Crochet Lemon Peel Stitch Materials:
- Yarn (I used Caron One Pound in Pale Green for this sample)
- Hook (I used an H 5.00 hook)
- Yarn Needle
Okay! Let’s do this!
Begin your piece by making a chain of whatever length you like. For this sample, my initial chain was 25 chains long. (You could also start with a row of foundation single crochet if you prefer.)
Now, let’s crochet the first row. Start by working a single crochet into the second chain from your hook.
Next, work a double crochet stitch in the next chain.
Continue in this pattern alternating single crochet and double crochet stitches until you get to the end of the row.
We will follow the same pattern in the next row, making sure that you always work a single crochet stitch into a double crochet stitch and vice versa.
Since the first stitch I am working into is a double crochet stitch, I will be working a single crochet first. I start by chaining one, and then work a single crochet into the first stitch.
Since my sample has an even number of stitches, each row begins with a single crochet. If I had an odd number of stitches in my rows, then the rows would alternate beginning with single and double crochet stitches.
Next, I will work a double crochet into the next stitch (which is a single crochet).
And this, my friends, is the main reason I love this stitch (besides the yummy texture) – you never have to refer to a chart or pattern. All you need to do is look at the stitch you are working into – a single crochet gets a double crochet and vice versa. Easy peasy!

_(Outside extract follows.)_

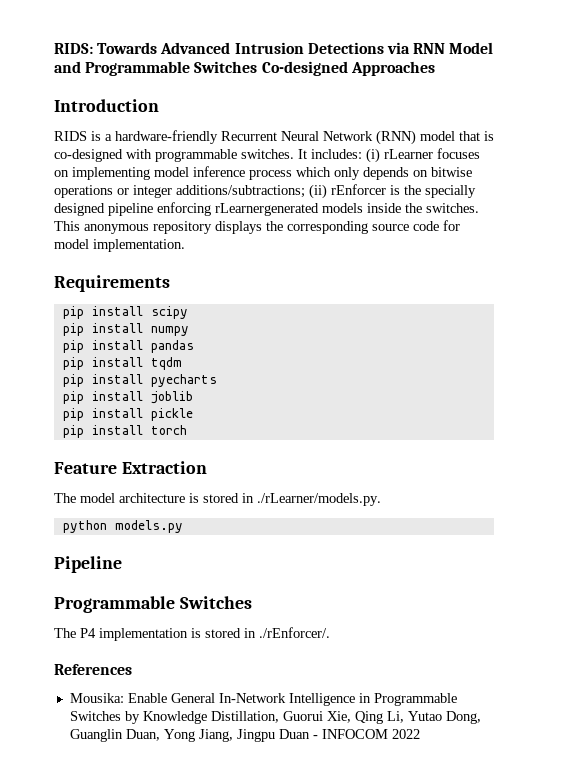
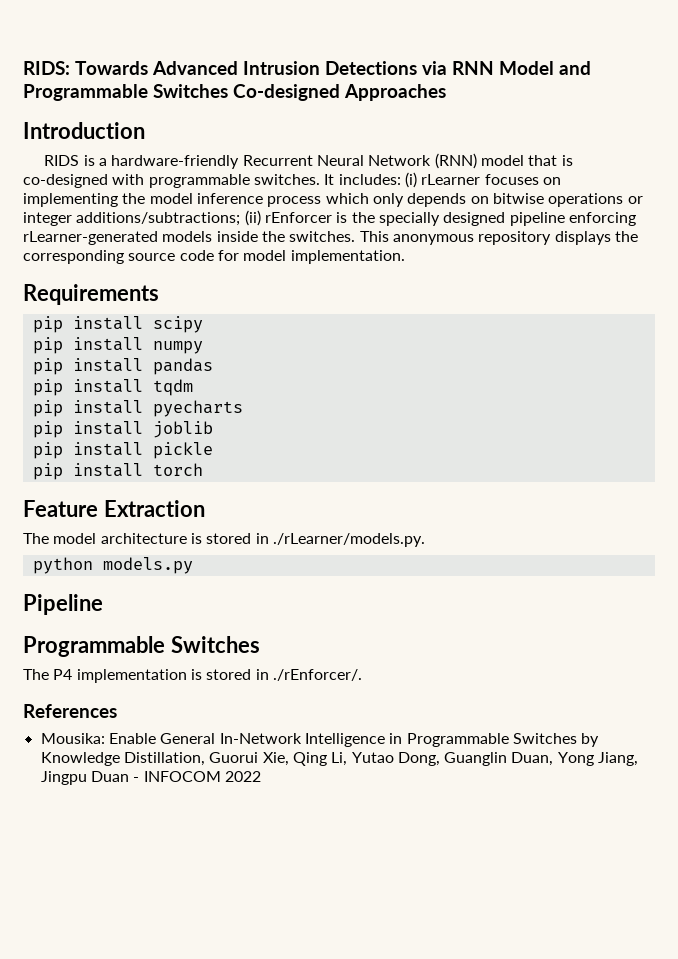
- It includes: (i) rLearner focuses on implementing model inference process which only depends on bitwise operations or integer additions/subtractions; (ii) rEnforcer is the specially designed pipeline enforcing rLearnergenerated models inside the switches.
+ It includes: (i) rLearner focuses on implementing the model inference process which only depends on bitwise operations or integer additions/subtractions; (ii) rEnforcer is the specially designed pipeline enforcing rLearner-generated models inside the switches.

Just keep on going in this pattern until your piece is the size you want.
The Lemon Peel Stitch is perfect for any project that needs a fairly sturdy fabric with texture. I have used it in hats, headbands, bags, and many other projects. It is especially good for washcloths – just use some cotton yarn and work up a little square. But really you can use this stitch in any simple project. For example, I turned my sample piece into a cute little pouch:
I just folded the finished rectangle into thirds, stitched the pouch closed on the sides (just like how I made my raffia clutches here) and added a button closure to the front. Easy peasy!
I hope you guys will give this stitch a try. I think you’ll like it as much as I do. Happy Crocheting!

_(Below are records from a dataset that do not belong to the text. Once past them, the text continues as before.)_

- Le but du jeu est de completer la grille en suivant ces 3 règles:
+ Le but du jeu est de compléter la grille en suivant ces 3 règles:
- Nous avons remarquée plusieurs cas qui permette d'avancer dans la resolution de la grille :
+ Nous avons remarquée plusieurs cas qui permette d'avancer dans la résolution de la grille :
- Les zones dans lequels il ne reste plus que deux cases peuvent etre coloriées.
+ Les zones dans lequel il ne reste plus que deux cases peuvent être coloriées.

Check out some of my other Crochet Patterns and Tutorials:
Foundation Single Crochet Video Tutorial
Comments + Project Love
Very lovely! Thank you for tutorial.
You are so welcome! Thank you for stopping by!
Just learned how to do the lemon peel stitch thanks to you. Wonderful! Thank you!
This IS so easy! I had no idea. It looks so much fancier than the effort it requires. Gotta love that 🙂
YES! I love easy that looks fancy. 😉
This stitch has a really lovely texture, and bonus for being able to do it without following a pattern! With a small child underfoot those are the best kind! =) Thanks for the instructions!
Absolutely! I have a couple of those small children underfoot myself. 😉
Thanks for sharing. Love it 🙂 Why is it called the lemon peel stitch?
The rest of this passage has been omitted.